Não acho frutífero tentar encontrar um espaço para The Last Kingdom entre os sucessos como Game of Thrones e Vikings. Pra falar a verdade, não acho nem necessário. A série consegue adquirir pra si uma identidade, ainda que em processo de amadurecimento. A trilha sonora, por exemplo, é discreta, pois tenta fugir dos padronizados acordes de violoncelos, mas acaba não estabelecendo uma presença, exceto para o tema de abertura e a música tema de Iseult. O elenco, por outro lado, é competente, e menciono aqui os nomes de David Dawson, Adrian Bower e Ian Hart (Sim, ele foi o professor Qurinus Quirrell de A Pedra Filosofal).

Se lhe agrada enredos com temáticas de época, história da Inglaterra e Bernard Cornwell, The Last Kingdom é capaz de atender seus gostos.
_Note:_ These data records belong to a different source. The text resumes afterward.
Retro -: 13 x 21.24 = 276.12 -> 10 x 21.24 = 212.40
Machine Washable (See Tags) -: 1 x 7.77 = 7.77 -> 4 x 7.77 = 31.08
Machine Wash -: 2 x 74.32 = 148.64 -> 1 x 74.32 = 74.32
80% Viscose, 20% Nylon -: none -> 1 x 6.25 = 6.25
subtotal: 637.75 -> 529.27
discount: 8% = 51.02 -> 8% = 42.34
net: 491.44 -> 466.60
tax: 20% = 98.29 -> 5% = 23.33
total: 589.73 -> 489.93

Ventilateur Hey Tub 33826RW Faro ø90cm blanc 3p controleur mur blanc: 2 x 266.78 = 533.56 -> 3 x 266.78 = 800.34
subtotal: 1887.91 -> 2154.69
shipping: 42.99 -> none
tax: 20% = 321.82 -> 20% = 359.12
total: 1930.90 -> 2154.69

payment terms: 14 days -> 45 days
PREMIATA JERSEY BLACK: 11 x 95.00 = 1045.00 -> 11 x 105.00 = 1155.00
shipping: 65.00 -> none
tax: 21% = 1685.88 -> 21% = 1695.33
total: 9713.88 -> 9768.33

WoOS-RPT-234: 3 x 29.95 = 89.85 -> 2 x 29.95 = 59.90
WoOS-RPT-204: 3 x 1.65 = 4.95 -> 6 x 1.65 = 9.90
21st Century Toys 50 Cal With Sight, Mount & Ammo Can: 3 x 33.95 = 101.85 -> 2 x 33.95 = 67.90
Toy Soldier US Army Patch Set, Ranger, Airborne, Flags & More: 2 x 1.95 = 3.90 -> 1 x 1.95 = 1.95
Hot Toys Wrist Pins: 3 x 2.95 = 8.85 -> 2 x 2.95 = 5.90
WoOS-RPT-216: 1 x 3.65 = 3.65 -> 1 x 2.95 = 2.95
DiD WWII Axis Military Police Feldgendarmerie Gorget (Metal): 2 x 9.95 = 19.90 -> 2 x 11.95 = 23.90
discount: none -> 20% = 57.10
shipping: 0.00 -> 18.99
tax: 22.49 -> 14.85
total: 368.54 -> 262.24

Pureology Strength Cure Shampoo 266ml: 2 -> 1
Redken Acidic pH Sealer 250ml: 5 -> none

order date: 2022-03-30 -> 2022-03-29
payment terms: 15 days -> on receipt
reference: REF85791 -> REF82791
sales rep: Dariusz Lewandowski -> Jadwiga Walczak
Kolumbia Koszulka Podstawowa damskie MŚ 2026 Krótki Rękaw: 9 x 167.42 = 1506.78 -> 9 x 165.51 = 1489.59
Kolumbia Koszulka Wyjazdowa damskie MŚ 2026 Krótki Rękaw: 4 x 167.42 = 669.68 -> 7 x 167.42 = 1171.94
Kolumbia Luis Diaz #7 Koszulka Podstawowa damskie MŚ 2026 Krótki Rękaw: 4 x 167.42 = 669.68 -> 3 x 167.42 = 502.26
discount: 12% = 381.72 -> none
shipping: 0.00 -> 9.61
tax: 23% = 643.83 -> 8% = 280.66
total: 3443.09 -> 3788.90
Após o segundo episódio a série engata a marcha de velocidade e se desenvolve com melhor ritmo. A boa recepção da crítica, a compreensão do público para com as limitações de uma primeira temporada, o razoável sucesso e a qualidade da produção, fazem dela uma promessa que merece atenção.

Menção: A intro/vinheta tem uma arte fantástica acompanhada de uma música de valor cultural riquíssimo. Vale a pena conferir.

***

Alguns pontos de partida começam como saxões, mas às vezes desvios escusos acabam nos surpreendendo e nos transformando em dinamarqueses. O tempo passa, e o trauma de ter sido expelido de minhas raízes se enfraquece, até ser substituído pela sensação de pertencimento, como se um estrangulamento aos poucos se metamorfoseasse em um abraço cálido. Sou dinamarquês - ouço-me dizer. Eu acredito. Eles aceitam. O passado não mais investe dores ou angústia. Porém, novamente sou traído pelo caminho. A minha segunda raiz agora é expelida também. Seu traidor - ouço eles dizerem. Não é mais um dos nossos - ouço eles dizerem. Eu não tive culpa, tentaram me matar também. Eu não fiz nada. É. Eu não fiz nada. Mas quem irá acreditar em mim? No fundo, nunca pertenci a lugar nenhum. Foi só uma sensação, nada mais. O que me sobra é o desejo por vingança, a mais antiga forma de justiça. Apesar disso, o caminho insiste em mudar, de novo, arrastando-me para longe. Estou começando a ficar farto de tudo. Eu perdi muito desde o começo. De repente, algumas peças se encaixam e repostas aparecem. Pelo visto, o jogo irá manter essa dinâmica. Mas eu não exponho temor algum, pois o destino é inexorável. O destino é tudo.